(Difference listings)
== Segment start ==

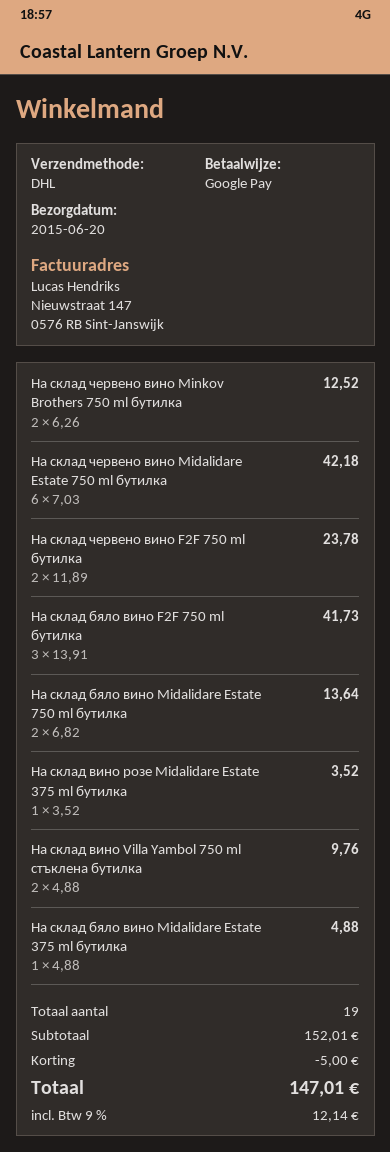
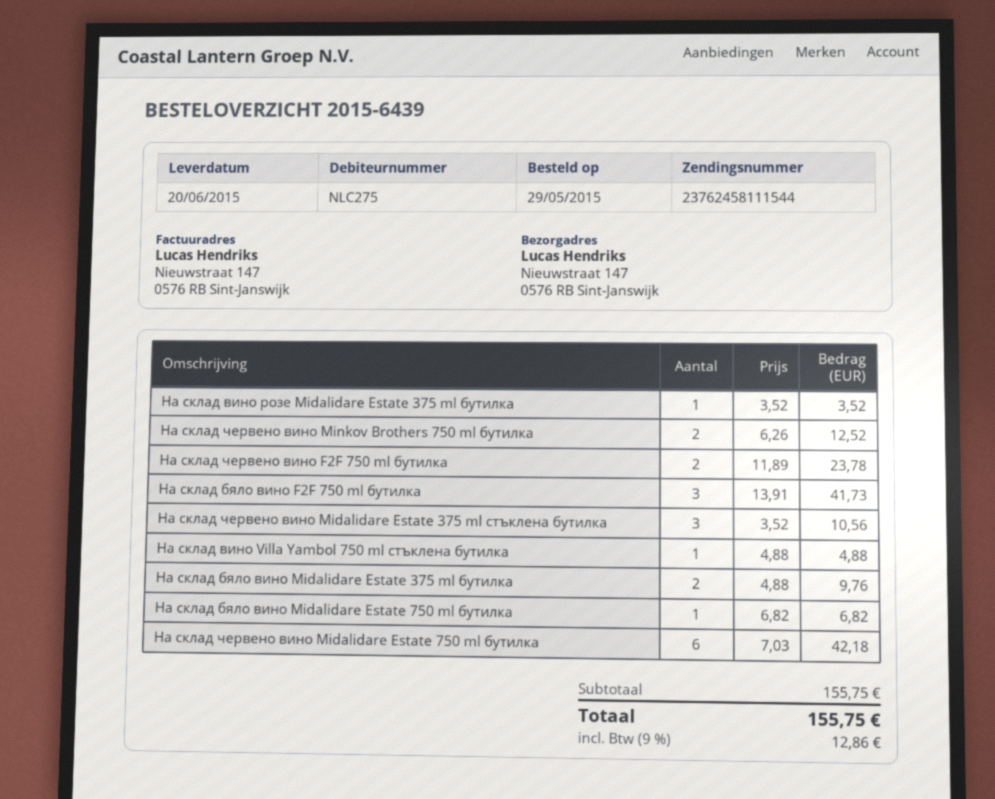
На склад бяло вино Midalidare Estate 750 ml бутилка: 2 x 6.82 = 13.64 -> 1 x 6.82 = 6.82
На склад вино Villa Yambol 750 ml стъклена бутилка: 2 x 4.88 = 9.76 -> 1 x 4.88 = 4.88
На склад бяло вино Midalidare Estate 375 ml бутилка: 1 x 4.88 = 4.88 -> 2 x 4.88 = 9.76
На склад червено вино Midalidare Estate 375 ml стъклена бутилка: none -> 3 x 3.52 = 10.56
subtotal: 152.01 -> 155.75
discount: 5.00 -> none
tax: 9% = 12.14 -> 9% = 12.86
total: 147.01 -> 155.75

== Segment end ==

→ TASK ITEM:
Output exactly the lines from the first line of the records through the line containing "tax: 9% = 12.14 -> 9% = 12.86". Leave out every picture.

→ SOLUTION TO THIS TASK:
На склад бяло вино Midalidare Estate 750 ml бутилка: 2 x 6.82 = 13.64 -> 1 x 6.82 = 6.82
На склад вино Villa Yambol 750 ml стъклена бутилка: 2 x 4.88 = 9.76 -> 1 x 4.88 = 4.88
На склад бяло вино Midalidare Estate 375 ml бутилка: 1 x 4.88 = 4.88 -> 2 x 4.88 = 9.76
На склад червено вино Midalidare Estate 375 ml стъклена бутилка: none -> 3 x 3.52 = 10.56
subtotal: 152.01 -> 155.75
discount: 5.00 -> none
tax: 9% = 12.14 -> 9% = 12.86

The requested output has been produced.